**What is expected:** Exact copy, pictures excluded: please retype every record below.

· · · ·

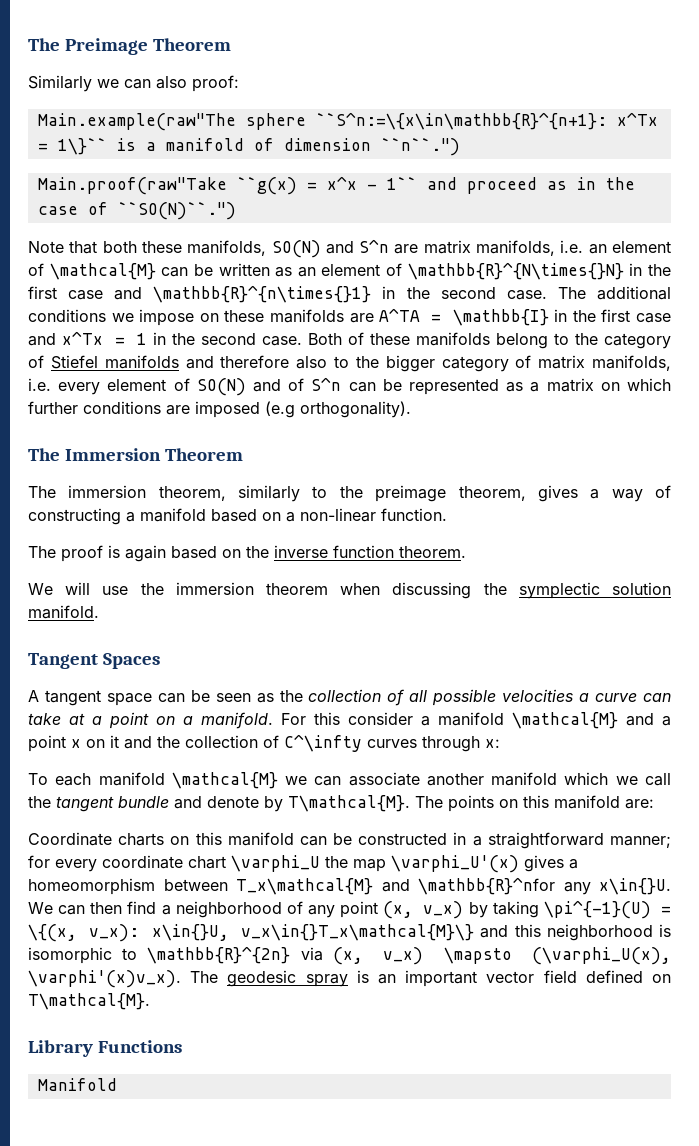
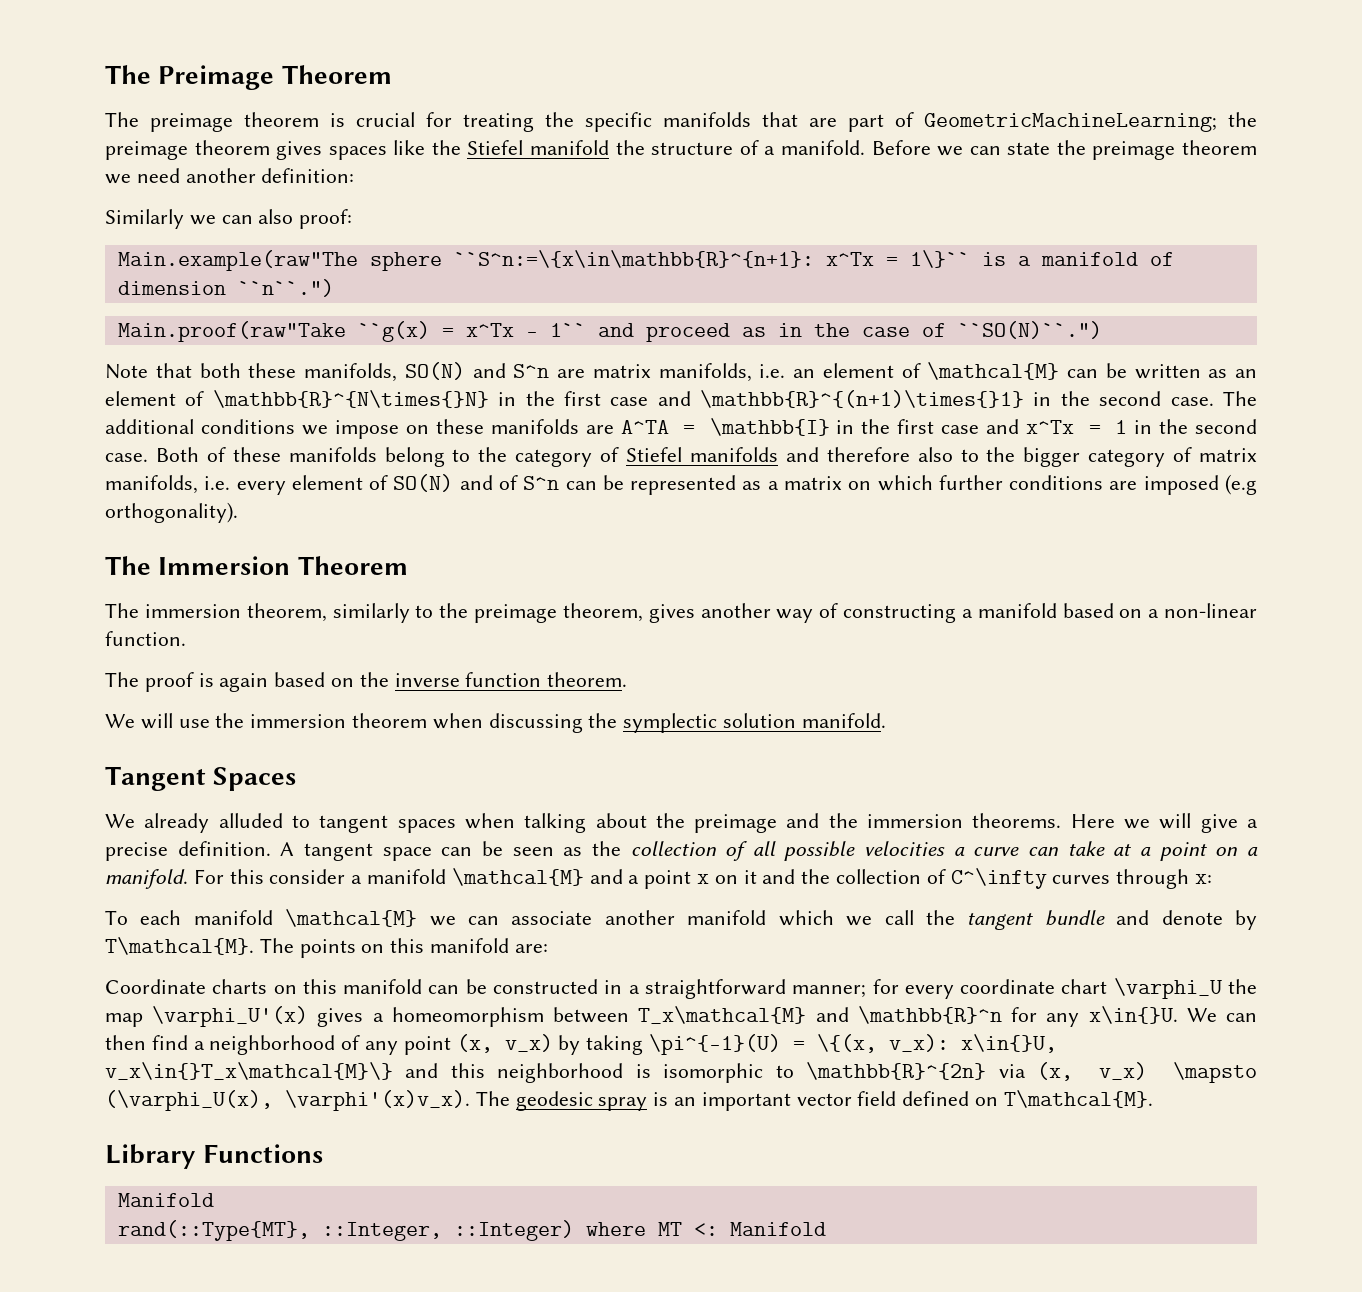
+ The preimage theorem is crucial for treating the specific manifolds that are part of GeometricMachineLearning; the preimage theorem gives spaces like the Stiefel manifold the structure of a manifold. Before we can state the preimage theorem we need another definition:
- Main.proof(raw"Take ``g(x) = x^x - 1`` and proceed as in the case of ``SO(N)``.")
+ Main.proof(raw"Take ``g(x) = x^Tx - 1`` and proceed as in the case of ``SO(N)``.")
- Note that both these manifolds, SO(N) and S^n are matrix manifolds, i.e. an element of \mathcal{M} can be written as an element of \mathbb{R}^{N\times{}N} in the first case and \mathbb{R}^{n\times{}1} in the second case.
+ Note that both these manifolds, SO(N) and S^n are matrix manifolds, i.e. an element of \mathcal{M} can be written as an element of \mathbb{R}^{N\times{}N} in the first case and \mathbb{R}^{(n+1)\times{}1} in the second case.
- The immersion theorem, similarly to the preimage theorem, gives a way of constructing a manifold based on a non-linear function.
+ The immersion theorem, similarly to the preimage theorem, gives another way of constructing a manifold based on a non-linear function.
+ We already alluded to tangent spaces when talking about the preimage and the immersion theorems. Here we will give a precise definition.
- Coordinate charts on this manifold can be constructed in a straightforward manner; for every coordinate chart \varphi_U the map \varphi_U'(x) gives a homeomorphism between T_x\mathcal{M} and \mathbb{R}^nfor any x\in{}U.
+ Coordinate charts on this manifold can be constructed in a straightforward manner; for every coordinate chart \varphi_U the map \varphi_U'(x) gives a homeomorphism between T_x\mathcal{M} and \mathbb{R}^n for any x\in{}U.
+ rand(::Type{MT}, ::Integer, ::Integer) where MT <: Manifold

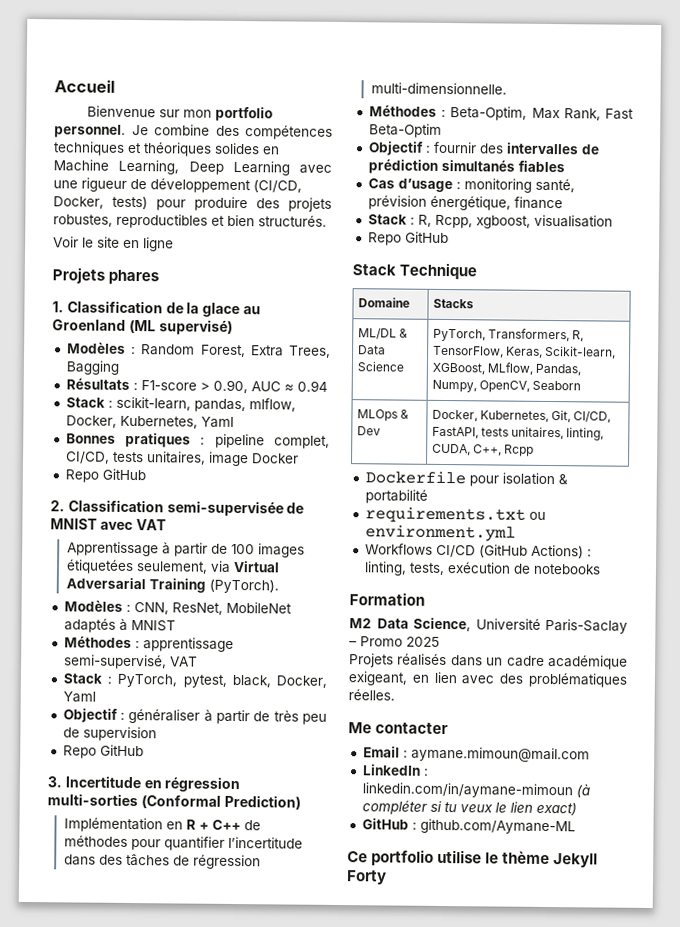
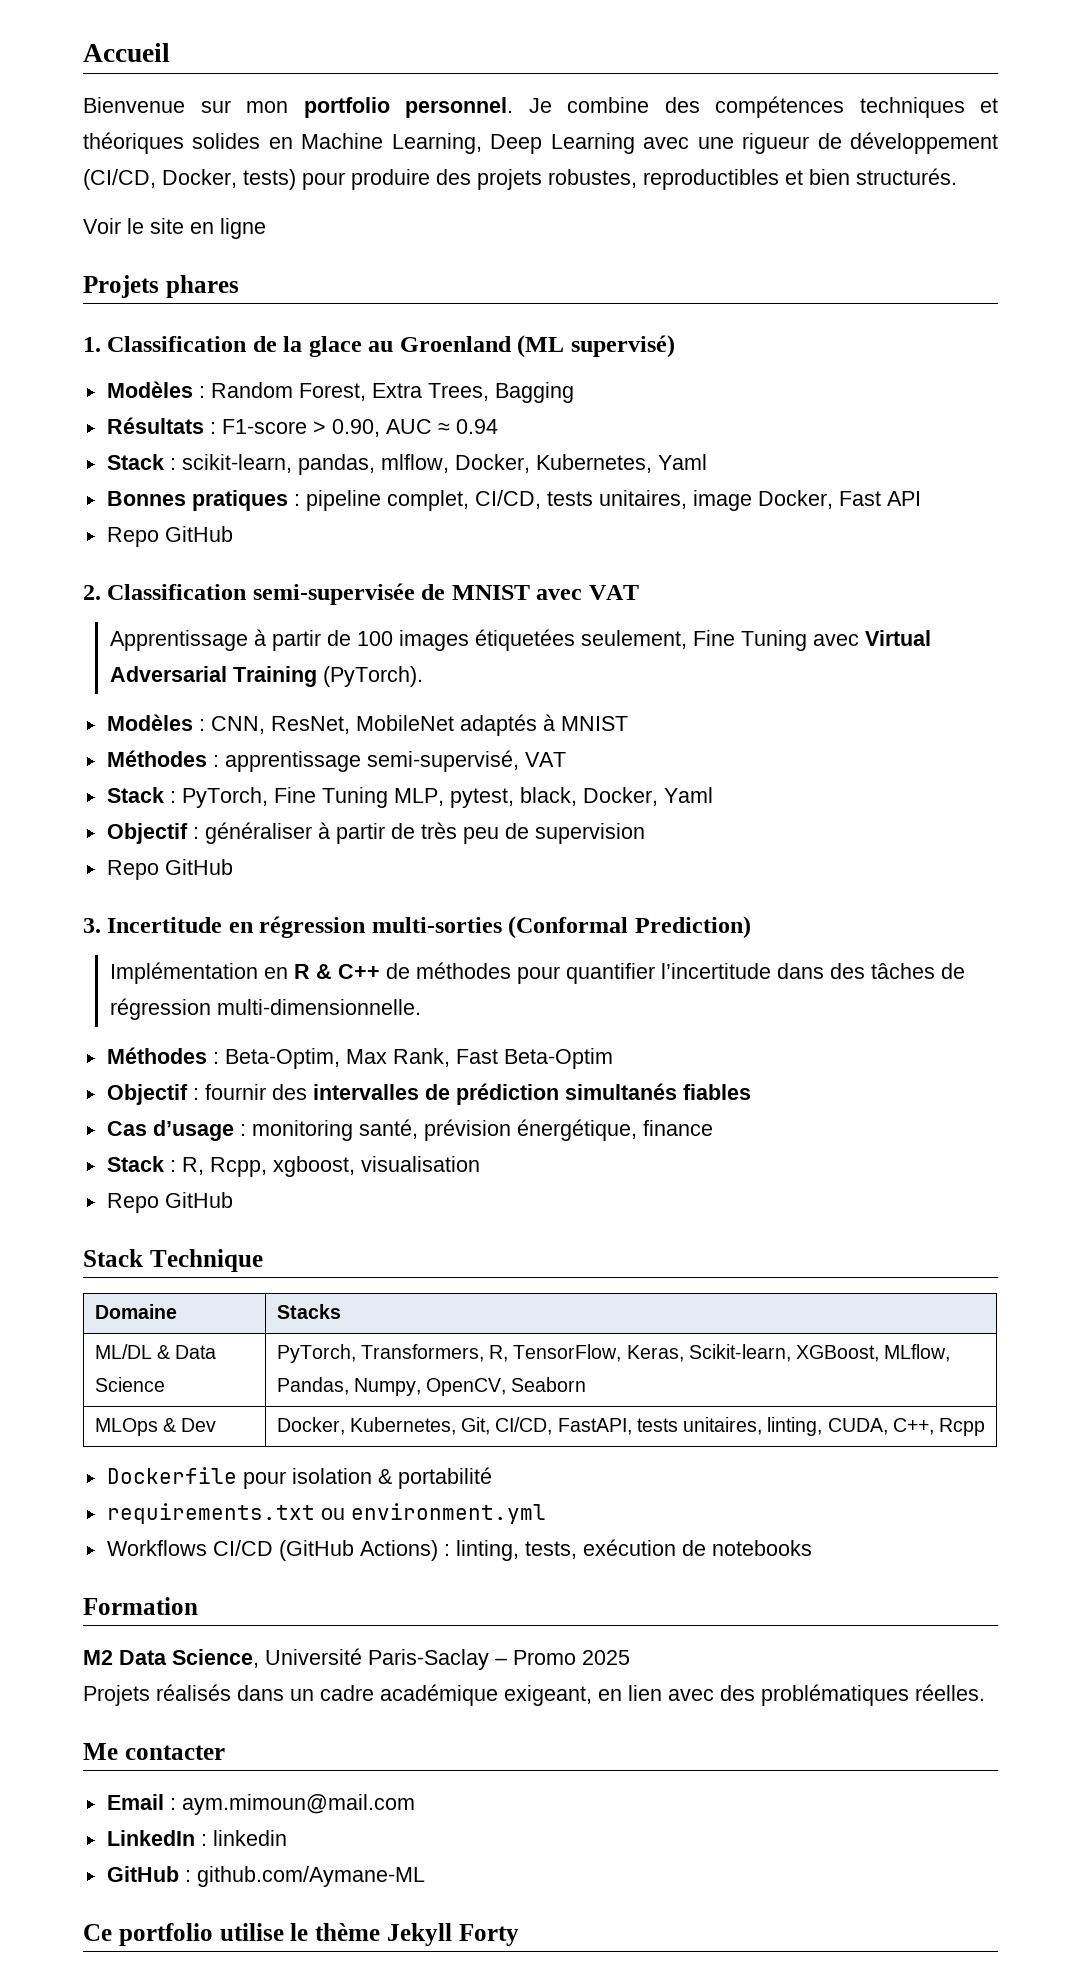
- Bonnes pratiques : pipeline complet, CI/CD, tests unitaires, image Docker
+ Bonnes pratiques : pipeline complet, CI/CD, tests unitaires, image Docker, Fast API
- Apprentissage à partir de 100 images étiquetées seulement, via Virtual Adversarial Training (PyTorch).
+ Apprentissage à partir de 100 images étiquetées seulement, Fine Tuning avec Virtual Adversarial Training (PyTorch).
- Stack : PyTorch, pytest, black, Docker, Yaml
+ Stack : PyTorch, Fine Tuning MLP, pytest, black, Docker, Yaml
- Implémentation en R + C++ de méthodes pour quantifier l’incertitude dans des tâches de régression multi-dimensionnelle.
+ Implémentation en R & C++ de méthodes pour quantifier l’incertitude dans des tâches de régression multi-dimensionnelle.
- Email : aymane.mimoun@mail.com
+ Email : aym.mimoun@mail.com
- LinkedIn : linkedin.com/in/aymane-mimoun (à compléter si tu veux le lien exact)
+ LinkedIn : linkedin

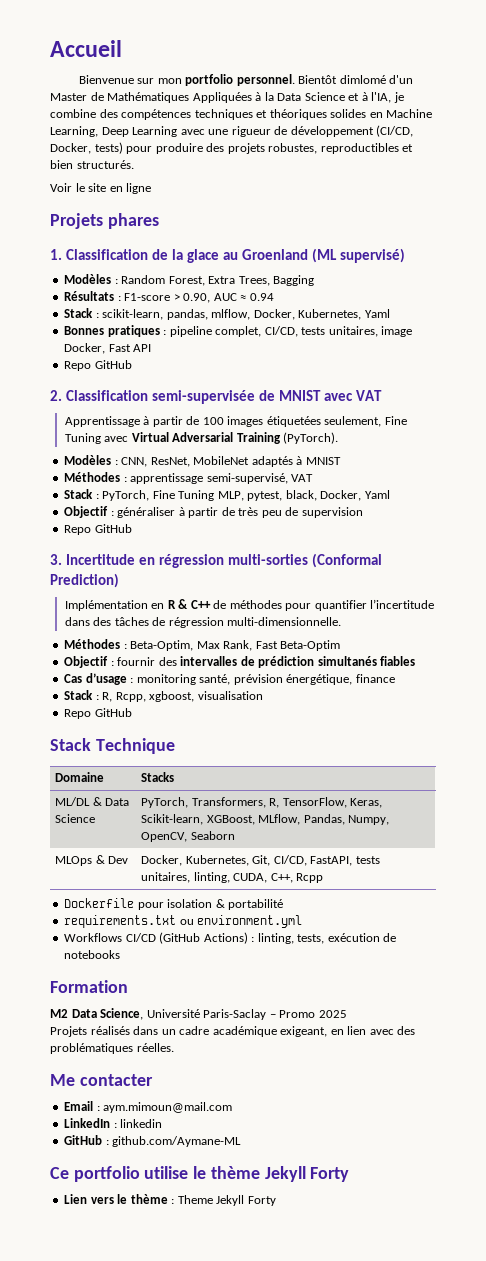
- Je combine des compétences techniques et théoriques solides en Machine Learning, Deep Learning avec une rigueur de développement (CI/CD, Docker, tests) pour produire des projets robustes, reproductibles et bien structurés.
+ Bientôt dimlomé d'un Master de Mathématiques Appliquées à la Data Science et à l'IA, je combine des compétences techniques et théoriques solides en Machine Learning, Deep Learning avec une rigueur de développement (CI/CD, Docker, tests) pour produire des projets robustes, reproductibles et bien structurés.
+ Lien vers le thème : Theme Jekyll Forty

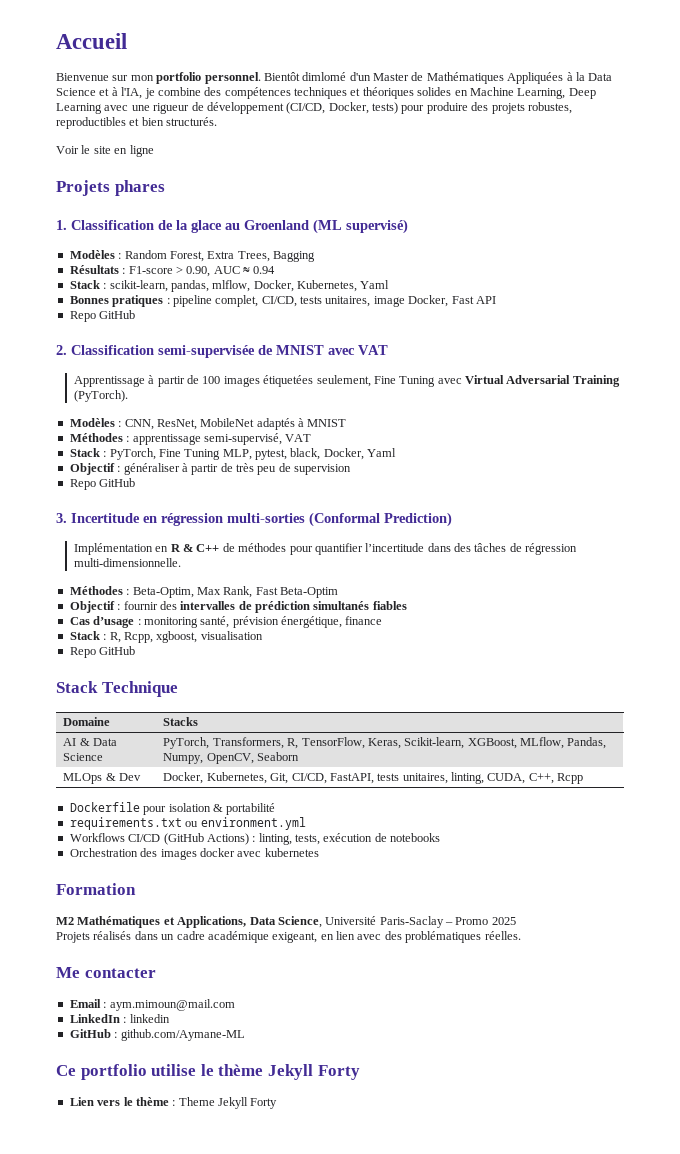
- ML/DL & Data Science | PyTorch, Transformers, R, TensorFlow, Keras, Scikit-learn, XGBoost, MLflow, Pandas, Numpy, OpenCV, Seaborn
+ AI & Data Science | PyTorch, Transformers, R, TensorFlow, Keras, Scikit-learn, XGBoost, MLflow, Pandas, Numpy, OpenCV, Seaborn
+ Orchestration des images docker avec kubernetes
- M2 Data Science, Université Paris-Saclay – Promo 2025
+ M2 Mathématiques et Applications, Data Science, Université Paris-Saclay – Promo 2025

· · · ·

**Exercise output:**
+ The preimage theorem is crucial for treating the specific manifolds that are part of GeometricMachineLearning; the preimage theorem gives spaces like the Stiefel manifold the structure of a manifold. Before we can state the preimage theorem we need another definition:
- Main.proof(raw"Take ``g(x) = x^x - 1`` and proceed as in the case of ``SO(N)``.")
+ Main.proof(raw"Take ``g(x) = x^Tx - 1`` and proceed as in the case of ``SO(N)``.")
- Note that both these manifolds, SO(N) and S^n are matrix manifolds, i.e. an element of \mathcal{M} can be written as an element of \mathbb{R}^{N\times{}N} in the first case and \mathbb{R}^{n\times{}1} in the second case.
+ Note that both these manifolds, SO(N) and S^n are matrix manifolds, i.e. an element of \mathcal{M} can be written as an element of \mathbb{R}^{N\times{}N} in the first case and \mathbb{R}^{(n+1)\times{}1} in the second case.
- The immersion theorem, similarly to the preimage theorem, gives a way of constructing a manifold based on a non-linear function.
+ The immersion theorem, similarly to the preimage theorem, gives another way of constructing a manifold based on a non-linear function.
+ We already alluded to tangent spaces when talking about the preimage and the immersion theorems. Here we will give a precise definition.
- Coordinate charts on this manifold can be constructed in a straightforward manner; for every coordinate chart \varphi_U the map \varphi_U'(x) gives a homeomorphism between T_x\mathcal{M} and \mathbb{R}^nfor any x\in{}U.
+ Coordinate charts on this manifold can be constructed in a straightforward manner; for every coordinate chart \varphi_U the map \varphi_U'(x) gives a homeomorphism between T_x\mathcal{M} and \mathbb{R}^n for any x\in{}U.
+ rand(::Type{MT}, ::Integer, ::Integer) where MT <: Manifold

- Bonnes pratiques : pipeline complet, CI/CD, tests unitaires, image Docker
+ Bonnes pratiques : pipeline complet, CI/CD, tests unitaires, image Docker, Fast API
- Apprentissage à partir de 100 images étiquetées seulement, via Virtual Adversarial Training (PyTorch).
+ Apprentissage à partir de 100 images étiquetées seulement, Fine Tuning avec Virtual Adversarial Training (PyTorch).
- Stack : PyTorch, pytest, black, Docker, Yaml
+ Stack : PyTorch, Fine Tuning MLP, pytest, black, Docker, Yaml
- Implémentation en R + C++ de méthodes pour quantifier l’incertitude dans des tâches de régression multi-dimensionnelle.
+ Implémentation en R & C++ de méthodes pour quantifier l’incertitude dans des tâches de régression multi-dimensionnelle.
- Email : aymane.mimoun@mail.com
+ Email : aym.mimoun@mail.com
- LinkedIn : linkedin.com/in/aymane-mimoun (à compléter si tu veux le lien exact)
+ LinkedIn : linkedin

- Je combine des compétences techniques et théoriques solides en Machine Learning, Deep Learning avec une rigueur de développement (CI/CD, Docker, tests) pour produire des projets robustes, reproductibles et bien structurés.
+ Bientôt dimlomé d'un Master de Mathématiques Appliquées à la Data Science et à l'IA, je combine des compétences techniques et théoriques solides en Machine Learning, Deep Learning avec une rigueur de développement (CI/CD, Docker, tests) pour produire des projets robustes, reproductibles et bien structurés.
+ Lien vers le thème : Theme Jekyll Forty

- ML/DL & Data Science | PyTorch, Transformers, R, TensorFlow, Keras, Scikit-learn, XGBoost, MLflow, Pandas, Numpy, OpenCV, Seaborn
+ AI & Data Science | PyTorch, Transformers, R, TensorFlow, Keras, Scikit-learn, XGBoost, MLflow, Pandas, Numpy, OpenCV, Seaborn
+ Orchestration des images docker avec kubernetes
- M2 Data Science, Université Paris-Saclay – Promo 2025
+ M2 Mathématiques et Applications, Data Science, Université Paris-Saclay – Promo 2025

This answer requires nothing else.